Giulio Magni era figlio dello storico dell'arte Basilio Magni, diplomatosi nel 1881 all'Accademia di Belle Arti di Roma, nel 1890 fondò l'Associazione Artistica fra i Cultori dell'Architettura.
Dopo essersi trasferito in Romania, per 10 anni, tornò a Roma nel 1904 realizzando alcuni tra i suoi maggiori progetti: il Villino Boni in via Aniene, la Facoltà Teologica Valdese, Villa Marignoli in via Po, il Villino Pacelli in via Aurelia, le case dell'Istituto Autonomo Case Popolari a Testaccio, Villa Almagià in via Scialoja, il Ministero della Marina, la Chiesa di Santa Maria Regina Pacis al Lido di Ostia.
Tra il 1911 e il 1913 pubblicò per le edizioni Crudo di Torino l'opera "Il barocco a Roma nell'architettura e scultura decorativa", divisa in tre volumi.
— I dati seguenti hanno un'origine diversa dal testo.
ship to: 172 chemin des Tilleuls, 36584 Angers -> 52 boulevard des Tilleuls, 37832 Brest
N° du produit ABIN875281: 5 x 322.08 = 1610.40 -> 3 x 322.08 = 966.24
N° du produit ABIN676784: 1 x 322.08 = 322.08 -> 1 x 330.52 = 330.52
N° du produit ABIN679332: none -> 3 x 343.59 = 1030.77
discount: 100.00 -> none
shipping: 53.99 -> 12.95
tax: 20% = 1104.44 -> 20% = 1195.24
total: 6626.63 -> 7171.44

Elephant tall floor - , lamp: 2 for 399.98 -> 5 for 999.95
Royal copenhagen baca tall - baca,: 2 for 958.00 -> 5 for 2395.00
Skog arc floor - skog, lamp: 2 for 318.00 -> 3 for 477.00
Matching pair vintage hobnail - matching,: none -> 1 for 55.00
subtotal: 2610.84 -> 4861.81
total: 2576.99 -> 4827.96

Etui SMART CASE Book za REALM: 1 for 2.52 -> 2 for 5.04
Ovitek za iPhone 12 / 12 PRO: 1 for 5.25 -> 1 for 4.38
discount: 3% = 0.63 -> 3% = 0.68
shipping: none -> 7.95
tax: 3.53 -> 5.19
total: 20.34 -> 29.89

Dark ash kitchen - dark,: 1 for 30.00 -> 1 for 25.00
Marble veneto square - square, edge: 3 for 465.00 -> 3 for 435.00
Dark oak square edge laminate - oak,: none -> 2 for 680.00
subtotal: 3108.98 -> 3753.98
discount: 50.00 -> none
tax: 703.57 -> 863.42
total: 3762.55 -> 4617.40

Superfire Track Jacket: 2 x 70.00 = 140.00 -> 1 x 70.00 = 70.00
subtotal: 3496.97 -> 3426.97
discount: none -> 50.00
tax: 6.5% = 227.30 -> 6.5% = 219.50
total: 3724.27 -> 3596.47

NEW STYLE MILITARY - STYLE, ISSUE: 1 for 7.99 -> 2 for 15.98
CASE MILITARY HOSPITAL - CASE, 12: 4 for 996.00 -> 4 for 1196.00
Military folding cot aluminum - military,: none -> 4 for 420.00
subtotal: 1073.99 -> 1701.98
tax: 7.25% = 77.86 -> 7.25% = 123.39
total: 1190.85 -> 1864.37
Il primo volume era intitolato Chiese, il secondo Palazzi, il terzo Fontane e Ville.
Gli scritti di critica, ispirati agli studi degli storici dell'arte di area tedesca Alois Riegl, Henrich Wölffin e Konrad Escher, ricalcavano l'importanza del repertorio barocco di forme, di archetipi e di modulazioni spaziali in riferimento della cultura del progetto contemporaneo.
I libri erano ricchi di fotografie di alta qualità degli edifici barocchi, curate dal fotografo Pompeo Sansaini.
L'opera ebbe un vasto successo nell'ambiente accademico Romano e contribuì a risvegliare le attenzioni per il barocco, periodo che era stato poco considerato fino a quel tempo preferendogli in architettura le più rigide e asciutte linee neorinascimentali.
Questa riscoperta portò poi alla comparsa dello stile definito "barocchetto romano", che ebbe una grande diffusione negli anni Venti a Roma e in provincia.
Architetti come Armando Brasini, Cesare Bazzani, Innocenzo Sabbatini, Marcello Piacentini, Camillo Palmierini, Giovanni Battista Milani, Carlo Broggi, Gustavo Giovannoni, furono molto influenzati da questa pubblicazione nelle loro opere Romane.